Configuration Acc (%) FLOPs (T) Latency (s)
Full E-GRM 78.4 15.7 2.2
w/o Dynamic CoT 75.2 23.4 3.4
w/o Discrim. Scoring 72.8 15.9 2.2
Base CoT-GRM 69.1 23.7 3.6

Key Findings

  • The discriminative scoring module is the primary contributor: removing it results in a 5.6% drop in accuracy, highlighting the importance of fine-grained evaluation.
  • Dynamic CoT triggering yields a 49% reduction in FLOPs and a 55% reduction in latency, while improving accuracy by 3.2%, suggesting that unnecessary CoT can introduce error propagation.
  • Compared to heuristic methods like AdaCoT, E-GRM achieves higher accuracy (78.4% vs 76.8%) and lower latency (2.2s vs 2.9s) without requiring task-specific priors.
  • Extended GRPO provides consistent but moderate improvements over standard GRPO (e.g., MATH: 78.4% vs 76.9%).

Highlights & Insights

  • Consensus as a Complexity Probe: Leveraging model-internal behavior rather than external signals is an elegant, task-agnostic design with zero extra parameter costs. This concept is transferable to other adaptive computation scenarios like early exit or dynamic depth.
  • Hybrid Regression-Ranking Loss: The Huber + Hinge combination successfully balances the dual requirements of absolute calibration and relative ranking.
  • The finding that 58% of samples are "simple problems" not requiring CoT reveals significant computational waste in current uniform GRM deployments.

Limitations & Future Work

  • Parallel decoding requires \(M\) forward passes (\(M=5\)).
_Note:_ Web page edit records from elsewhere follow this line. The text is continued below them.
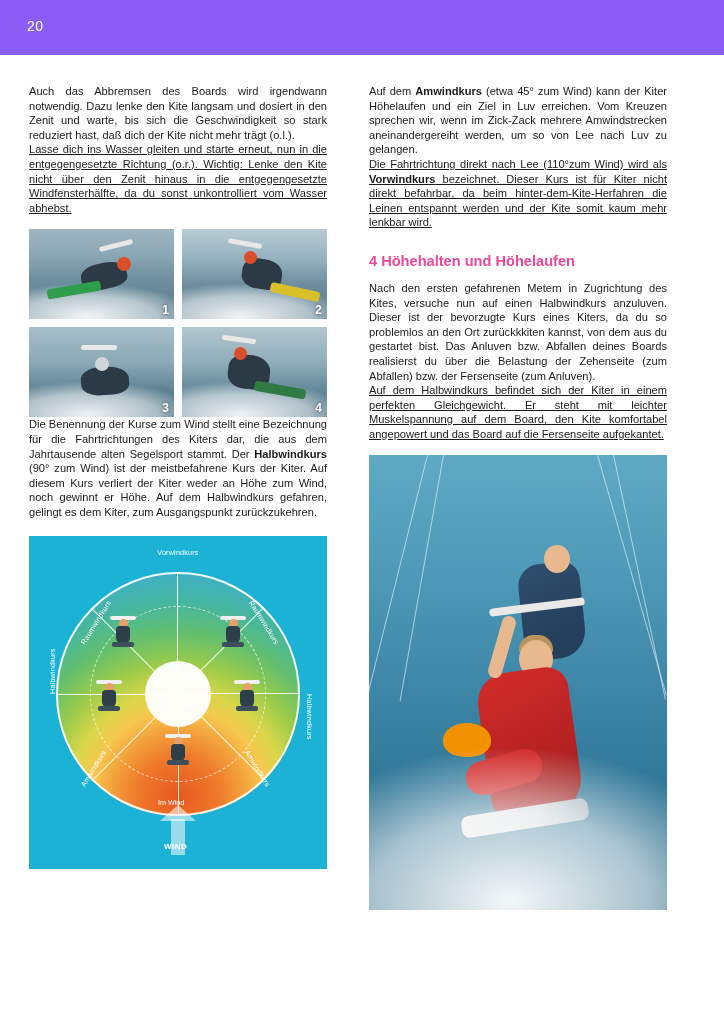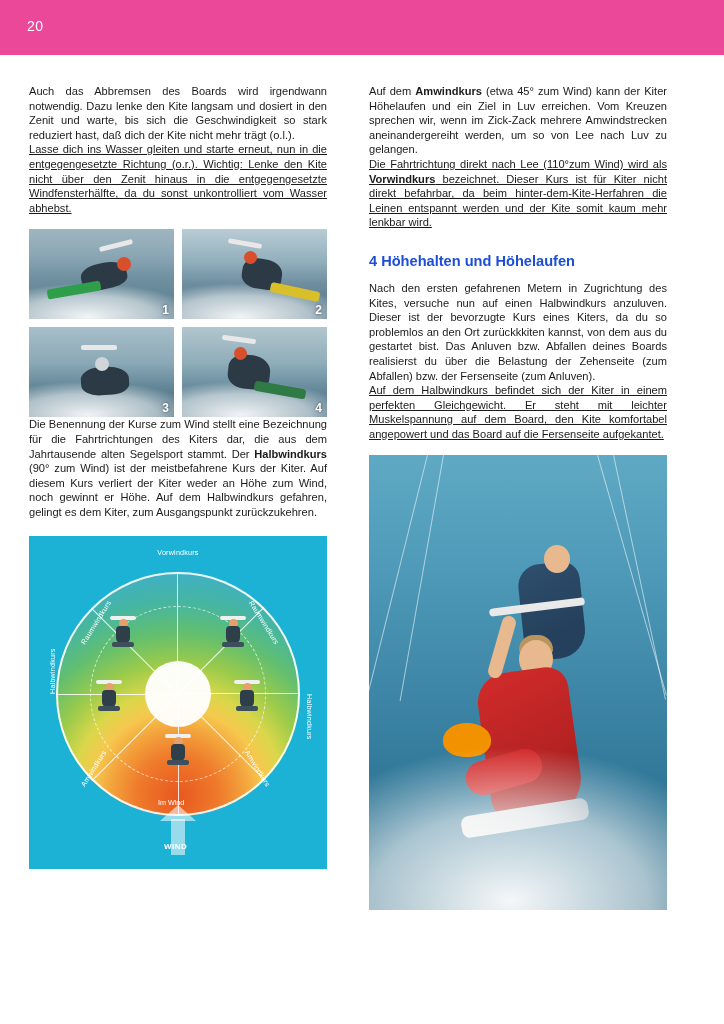--- a/index.html
+++ b/index.html
@@ -21,7 +21,7 @@
     position: absolute;
     left: 0; top: 0;
     width: 724px; height: 55px;
-    background: #ec4899;
+    background: #8b5cf6;
   }
   .page-number {
     position: absolute;

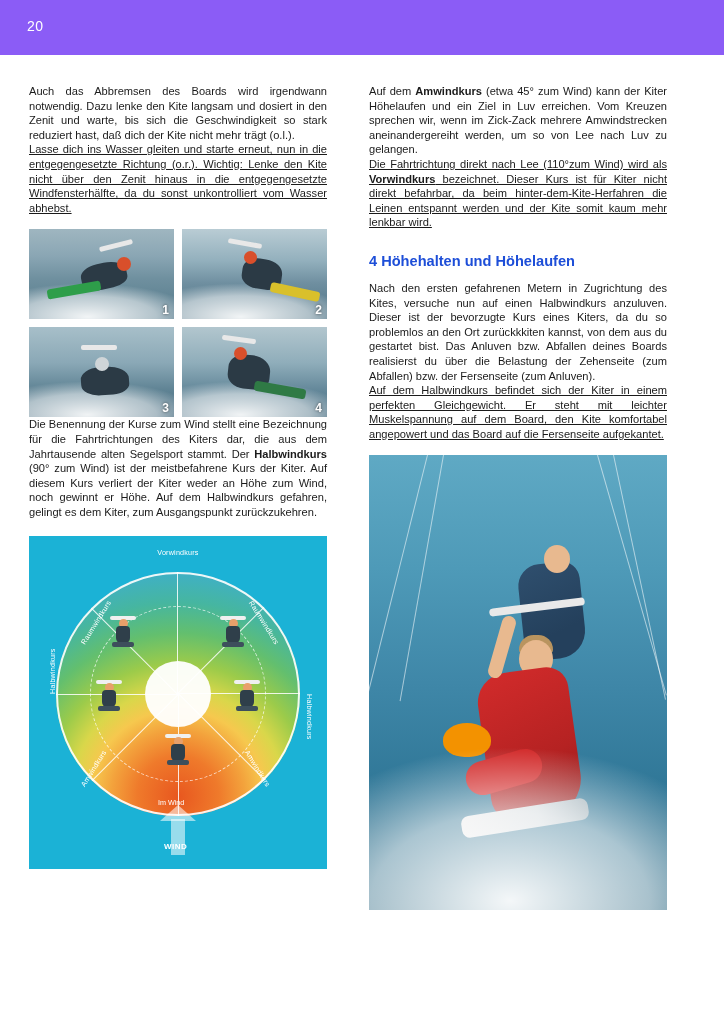--- a/index.html
+++ b/index.html
@@ -52,7 +52,7 @@
   b { font-weight: bold; }
 
   h2.section {
-    color: #1d4ed8;
+    color: #ec4899;
     font-size: 14.6px;
     font-weight: bold;
     margin: 0 0 11px 0;

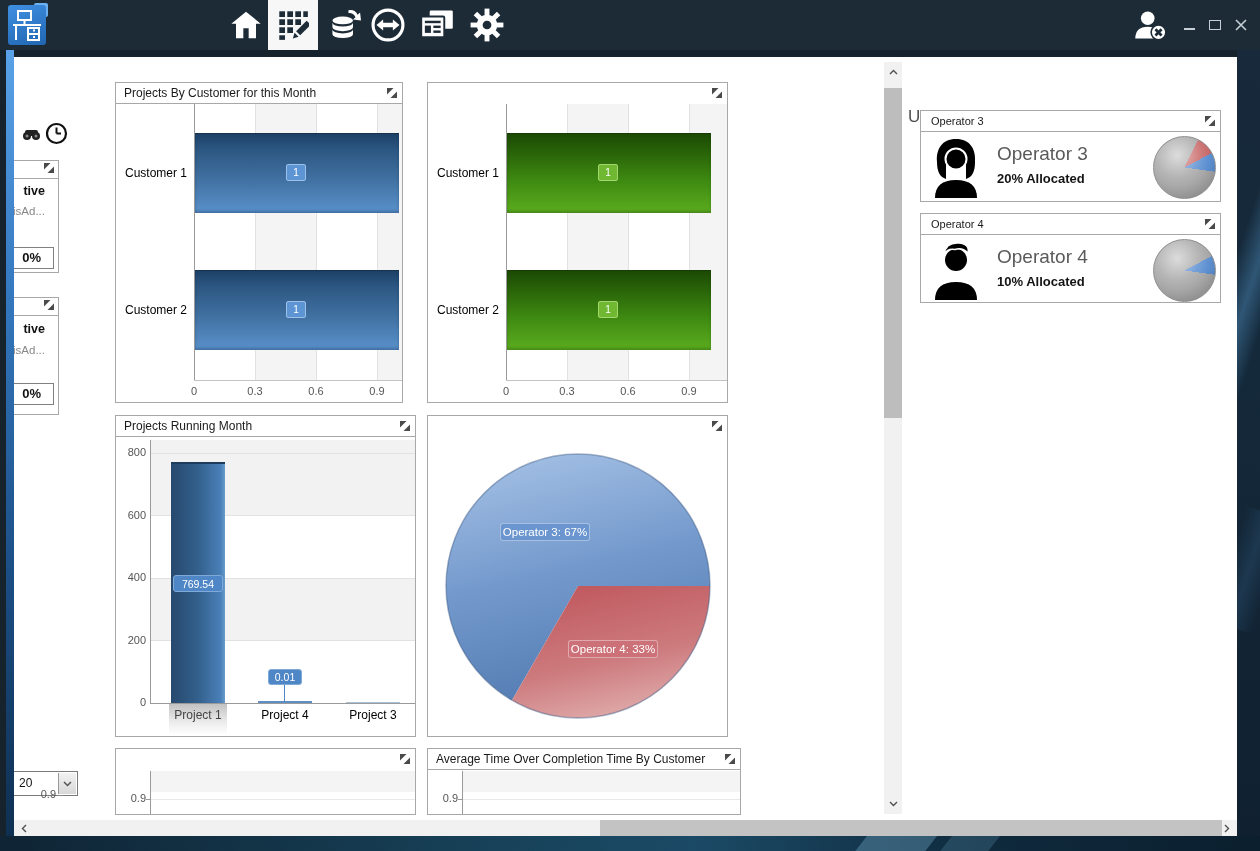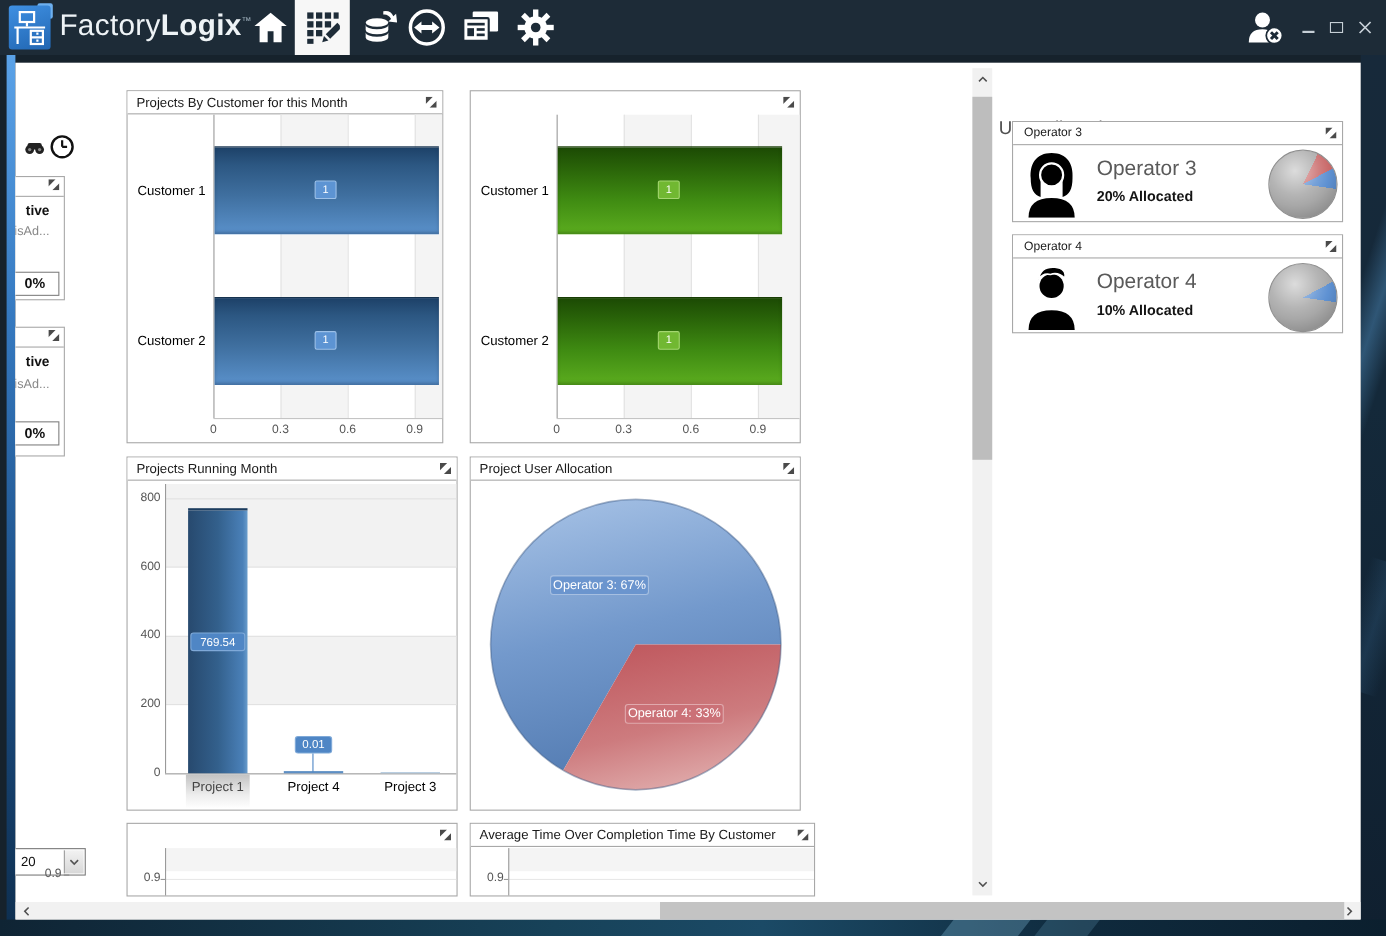--- a/index.html
+++ b/index.html
@@ -117,9 +117,6 @@
         <line x1="25" y1="32" x2="27" y2="32"></line>
       </g>
     </svg>
-  </div>
-  <div class="brand">
-    <span class="light">Factory</span><span class="bold">Logix</span><sup>™</sup>
   </div>
 
   <div class="navicon" style="left:228px;">

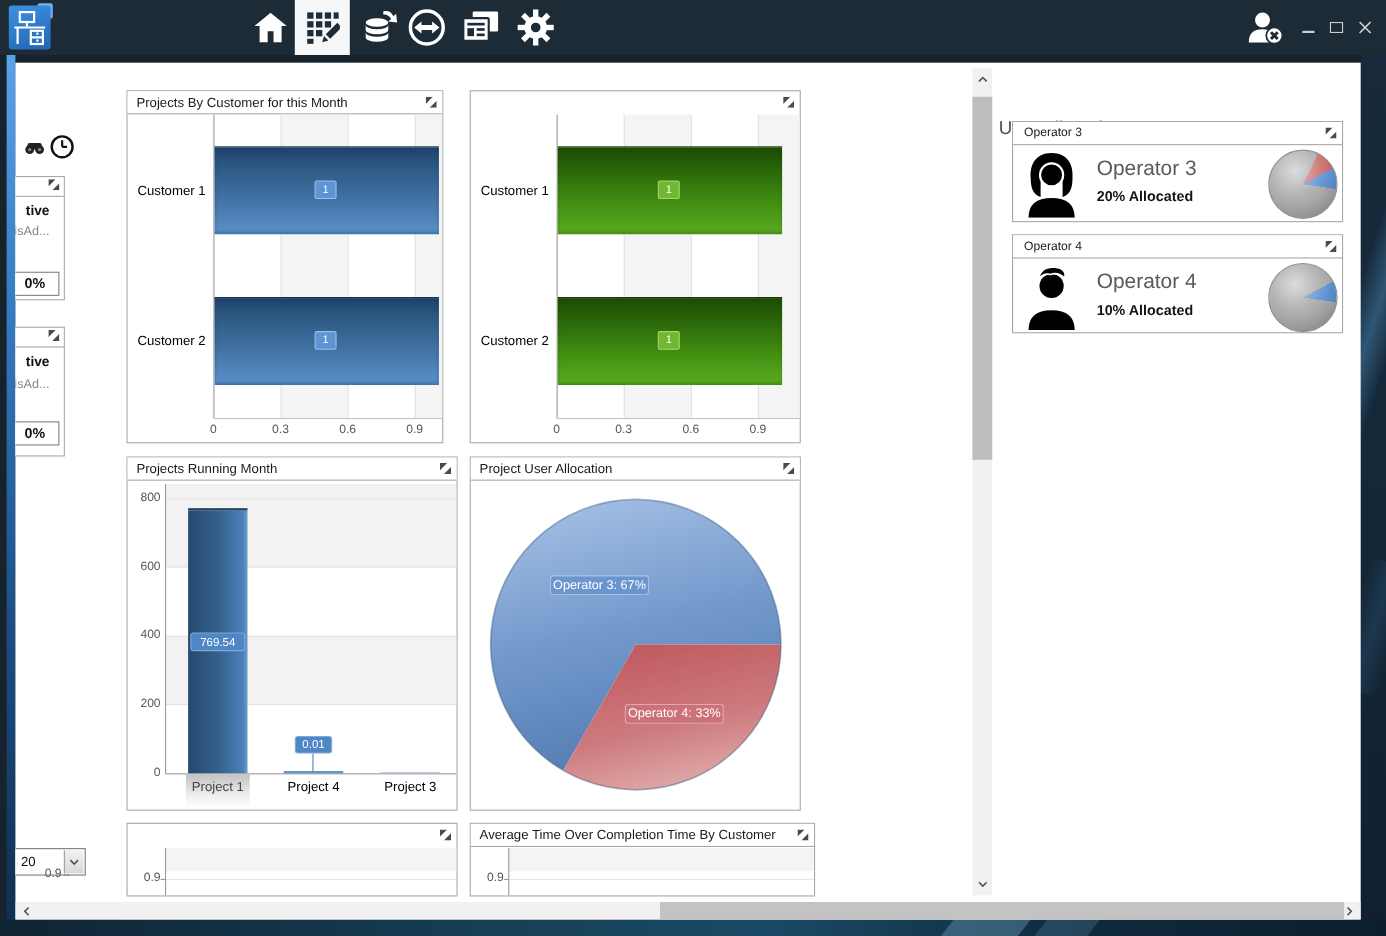--- a/index.html
+++ b/index.html
@@ -377,7 +377,6 @@
   </div>
 
   <div class="card" style="left:413px;top:358px;width:301px;height:322px;">
-    <div class="card-title">Project User Allocation</div>
     <svg class="expand" width="10" height="10" viewBox="0 0 10 10">
       <polygon points="0,0 6.5,0 0,6.5" fill="#4a4a4a"></polygon>
         <polygon points="10,3.5 10,10 3.5,10" fill="#4a4a4a"></polygon>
While cheaper than full CoT, the feasibility in extreme low-latency scenarios remains to be verified.
  • The threshold \(\tau\) and sample count \(M\) are currently set manually; different domains may require tuned settings.
  • The discriminative scorer requires labeled quality data, which may limit rapid deployment in new fields.
  • Future work could explore combining uncertainty estimation with speculative decoding or using internal representations (e.g., attention entropy) from a single forward pass.
  • vs. DeepSeek-GRM: DeepSeek-GRM lacks adaptive reasoning and applies CoT uniformly. E-GRM significantly reduces cost with comparable or higher accuracy.
  • vs. AdaCoT: AdaCoT uses task-specific heuristics based on solution length. E-GRM is task-agnostic and demonstrates superior performance in experiments.

Rating

  • Novelty: ⭐⭐⭐⭐ Parallel decoding consensus as an uncertainty signal is a novel entry point, though hybrid loss and GRPO extensions are incremental.
  • Experimental Thoroughness: ⭐⭐⭐⭐⭐ Comprehensive testing across three benchmarks, thorough ablation, and well-designed comparison with AdaCoT.
  • Writing Quality: ⭐⭐⭐⭐ Clear structure and detailed method description, though some formulas are lengthier than necessary.
  • Value: ⭐⭐⭐⭐ Effectively addresses GRM efficiency; the 62% latency reduction is highly significant for practical deployment.